Hydrogen is quietly becoming one of the most consequential molecules on earth — not because of the hydrogen economy’s futuristic promises, but because of its very present, very large role in three industries on which civilisation depends: food, steel, and energy. Today, approximately 100 million tonnes of hydrogen are produced annually (IEA, 20191). Half of that underpins global food supply through ammonia-based fertilisers. The same molecule — produced without carbon emissions — is now central to decarbonising steelmaking, which accounts for 7–9% of global CO₂ emissions (Hasanbeigi et al., 20232). And it is already competitive with diesel in leading markets (IEA, 20243).
This article is the introduction to a four-part series. over coming articles we will examine hydrogen’s role in food security through green ammonia, steel decarbonisation through Hydrogen Direct Reduced Iron (H₂-DRI), and energy security as a strategic reserve and diesel replacement. Each arrives at the same structural conclusion:
“The shift from fossil-fuel hydrogen to green electrolytic hydrogen does not reduce the need for storage — it dramatically increases it. And the incumbent storage technologies are not fit for that purpose.”
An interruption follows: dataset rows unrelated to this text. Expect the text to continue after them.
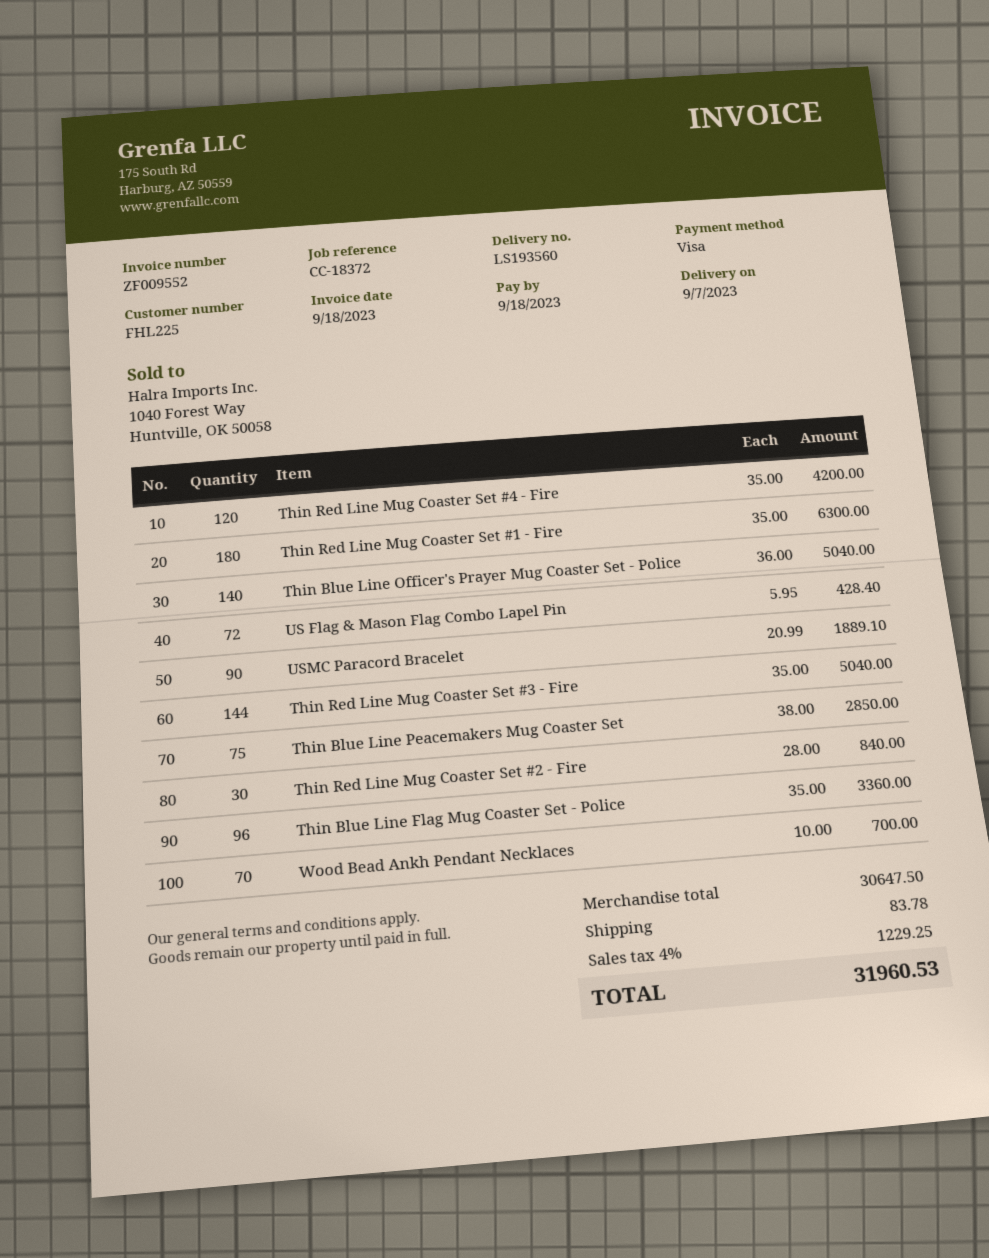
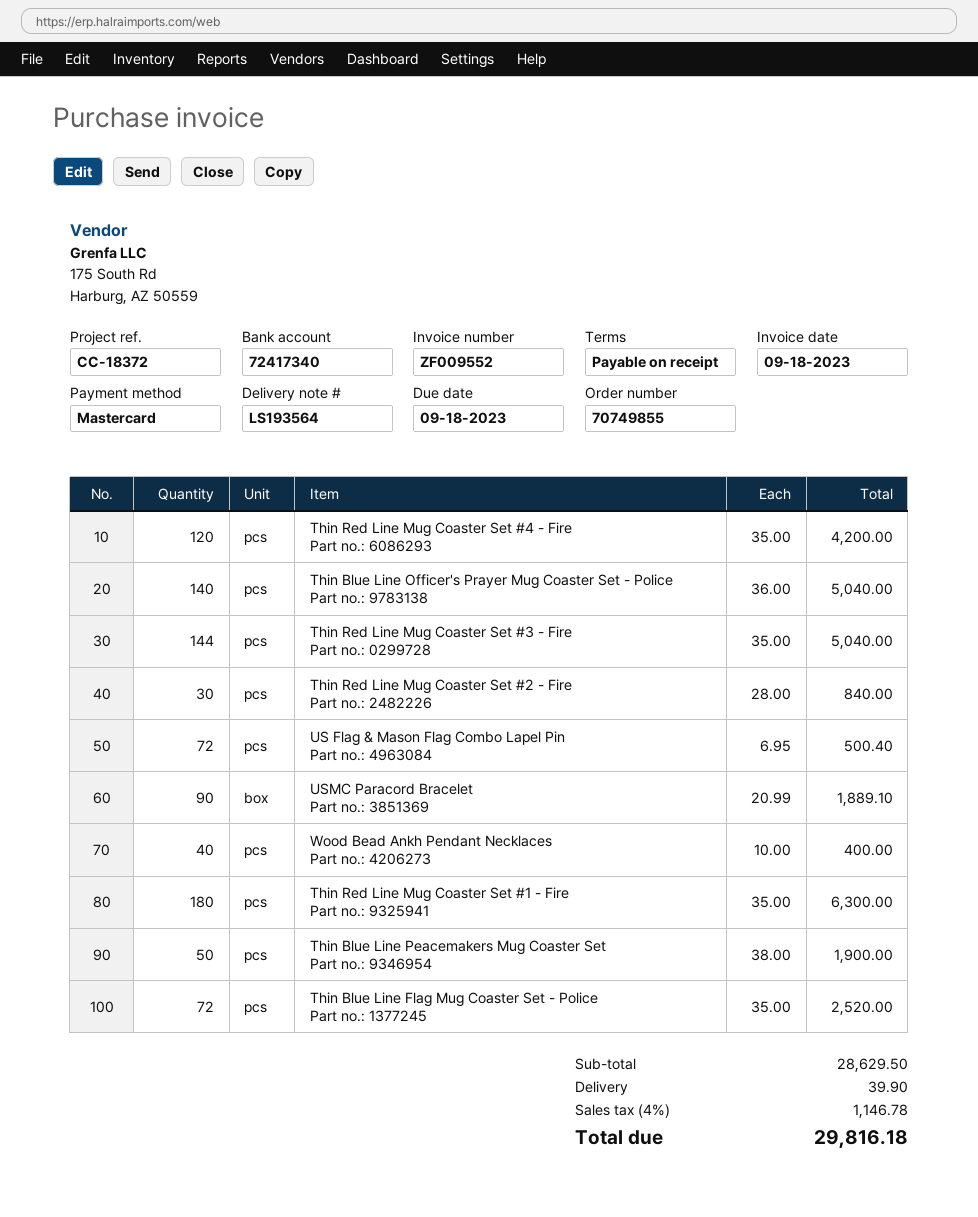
delivery note number: LS193560 -> LS193564
payment method: Visa -> Mastercard
US Flag & Mason Flag Combo Lapel Pin: 72 x 5.95 = 428.40 -> 72 x 6.95 = 500.40
Thin Blue Line Peacemakers Mug Coaster Set: 75 x 38.00 = 2850.00 -> 50 x 38.00 = 1900.00
Thin Blue Line Flag Mug Coaster Set - Police: 96 x 35.00 = 3360.00 -> 72 x 35.00 = 2520.00
Wood Bead Ankh Pendant Necklaces: 70 x 10.00 = 700.00 -> 40 x 10.00 = 400.00
subtotal: 30647.50 -> 28629.50
shipping: 83.78 -> 39.90
tax: 4% = 1229.25 -> 4% = 1146.78
total: 31960.53 -> 29816.18

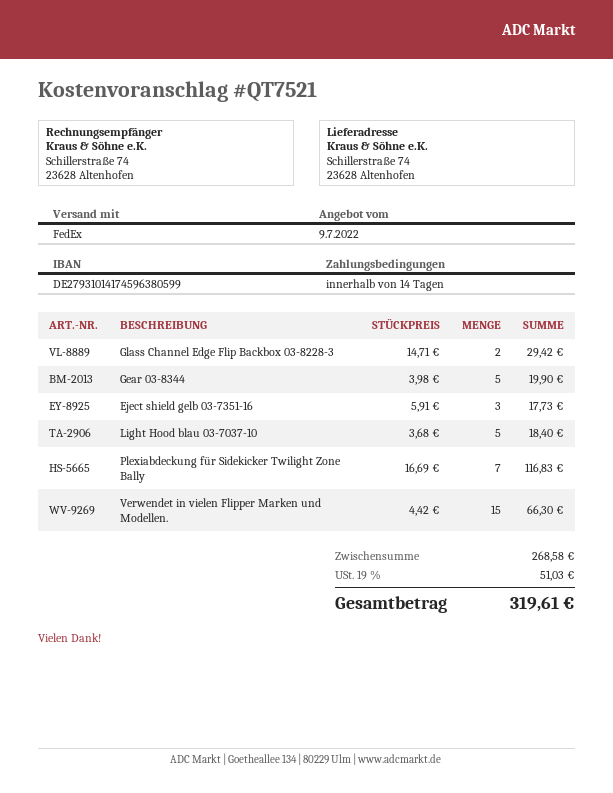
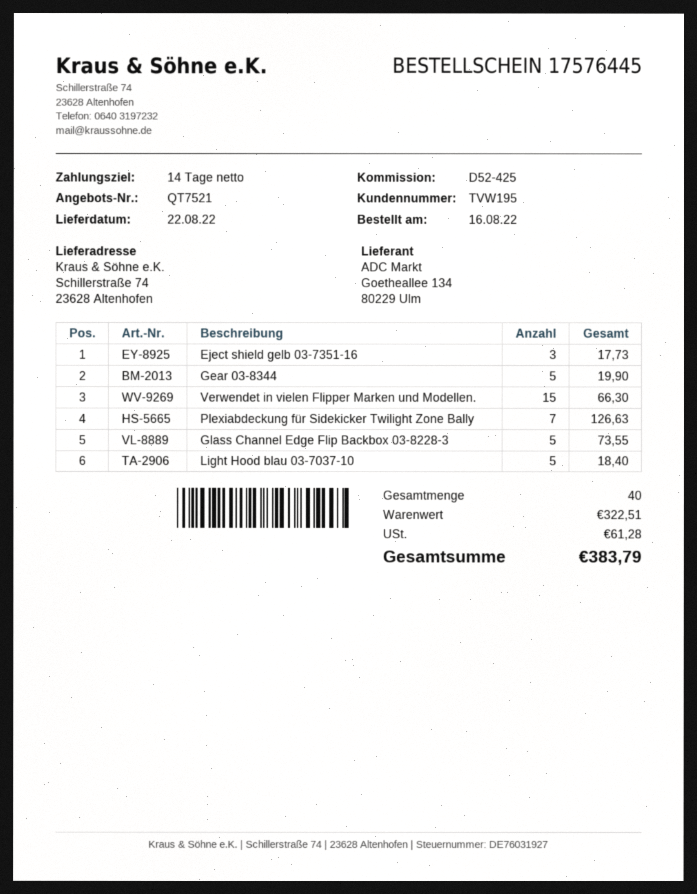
Glass Channel Edge Flip Backbox 03-8228-3: 2 for 29.42 -> 5 for 73.55
Plexiabdeckung für Sidekicker Twilight Zone Bally: 7 for 116.83 -> 7 for 126.63
subtotal: 268.58 -> 322.51
tax: 51.03 -> 61.28
total: 319.61 -> 383.79

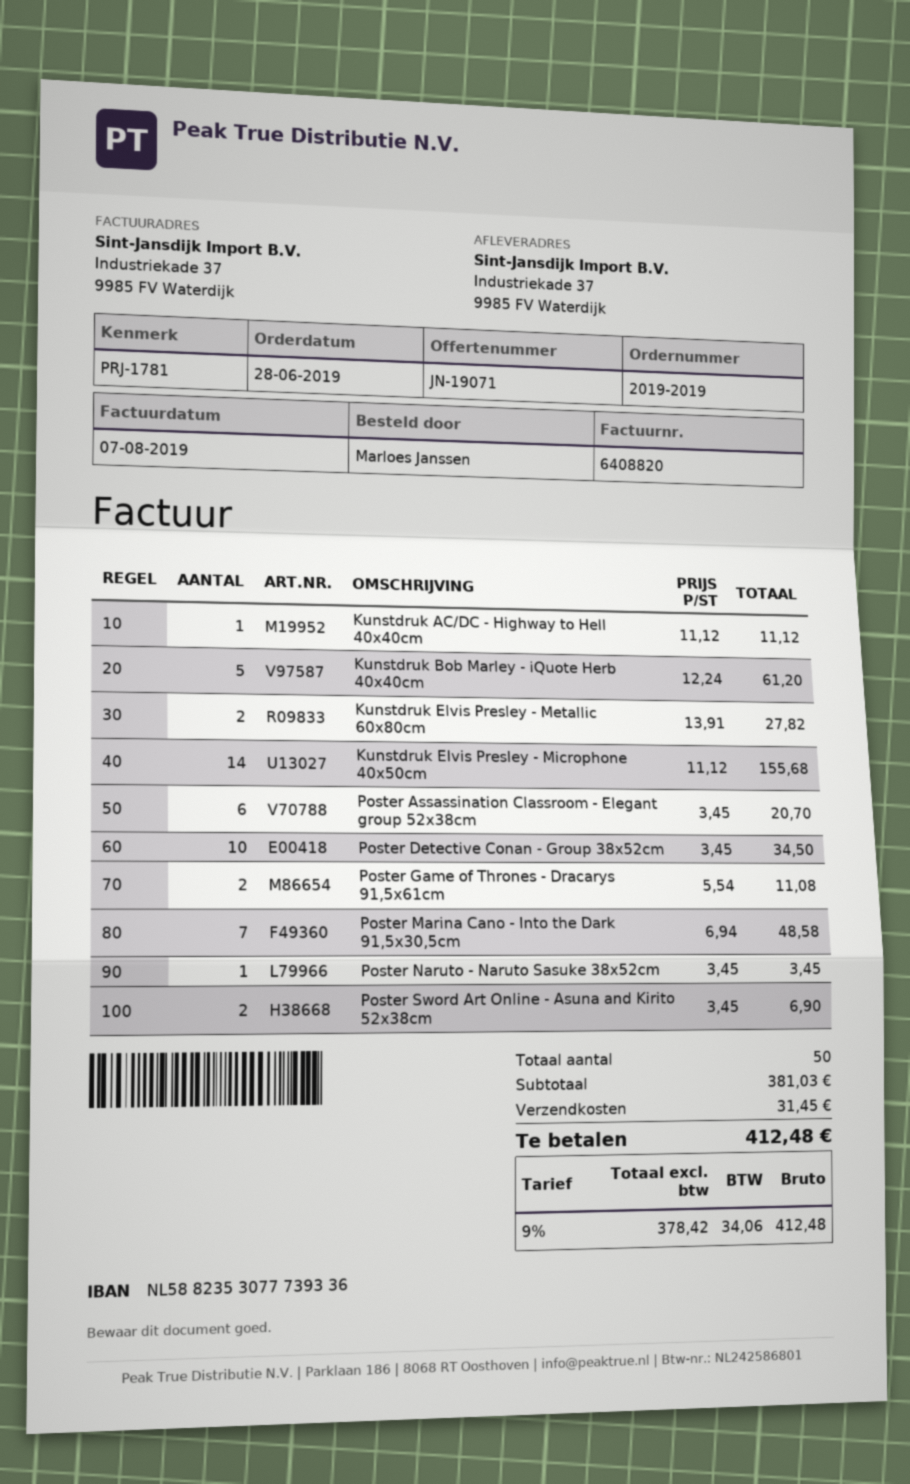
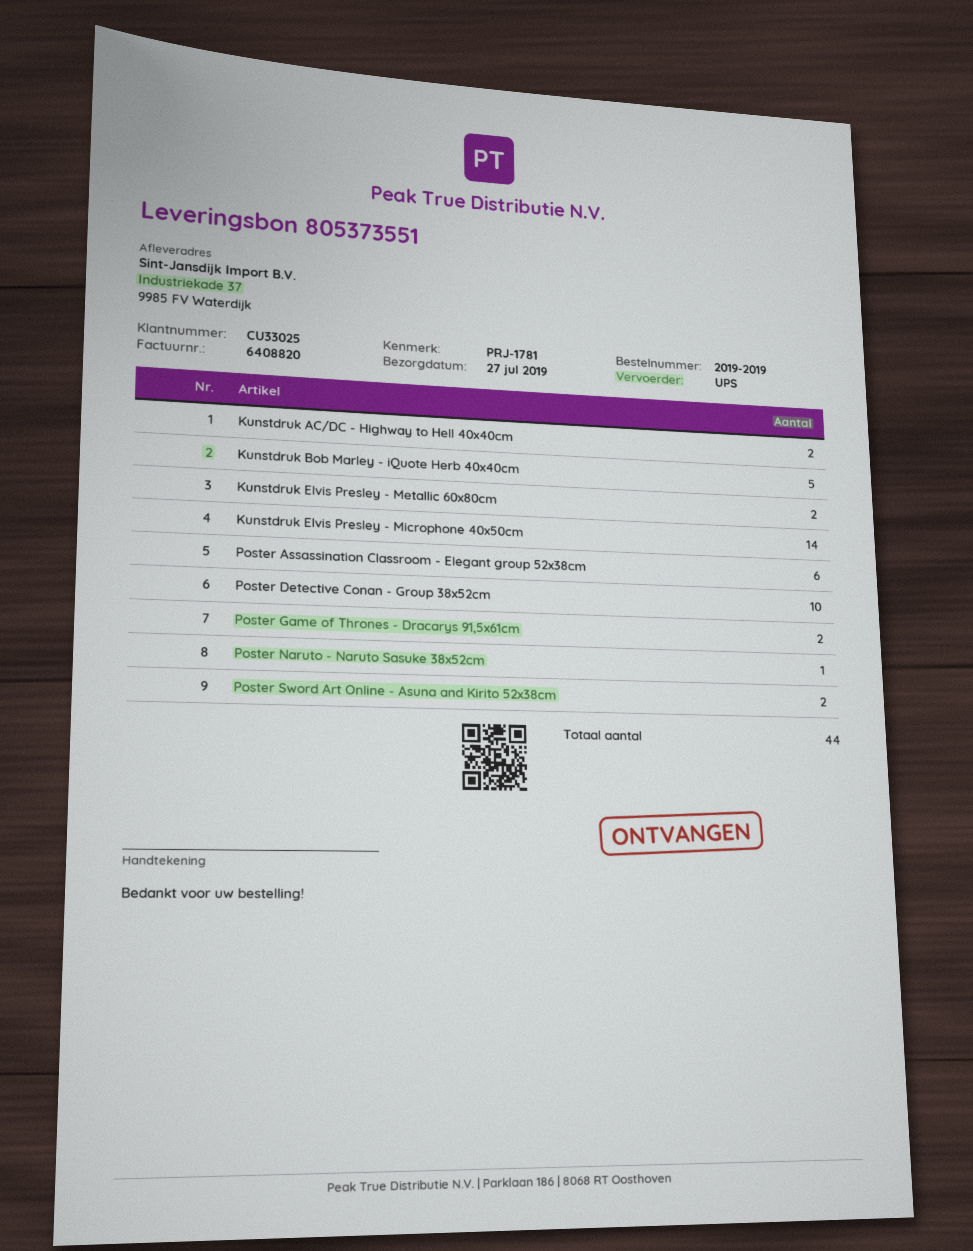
Kunstdruk AC/DC - Highway to Hell 40x40cm: 1 -> 2
Poster Marina Cano - Into the Dark 91,5x30,5cm: 7 -> none
total quantity: 50 -> 44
Hydrilyte® is designed to fill that gap.
Why Green Hydrogen Needs Storage When Grey Hydrogen Didn’t
Traditional hydrogen production — steam methane reforming (SMR) collocated with an ammonia plant, or coking coal feeding a blast furnace — is inherently matched to its consumer. Output can be tuned to demand. There is no supply chain to speak of, and therefore no meaningful need for storage.
Green hydrogen supply chains are structurally different in three critical ways:
- Intermittency. Green hydrogen is produced by electrolysers powered by wind and solar. Renewables are variable — production drops when the wind stills or clouds arrive. Ammonia plants, steel furnaces, and power grids cannot simply pause. A storage buffer is required to bridge the gap.
- Distance. The best renewable energy resources — vast solar fields in outback Australia, wind corridors in Inner Mongolia — are rarely adjacent to the industrial consumers of hydrogen. Transport introduces delay, and delay demands inventory.
- Supply chain fragility. When hydrogen moves through pipelines, across shipping lanes, and through terminals, each link is a potential point of failure. Strategic reserves mitigate that risk. Without affordable storage, no reserve is practical.
In each of the three sectors this series examines, the incumbent fossil-fuel model requires effectively zero storage. The green hydrogen equivalent requires days, weeks, or months of buffer. This is not a minor operational adjustment — it represents a fundamental change in supply chain architecture.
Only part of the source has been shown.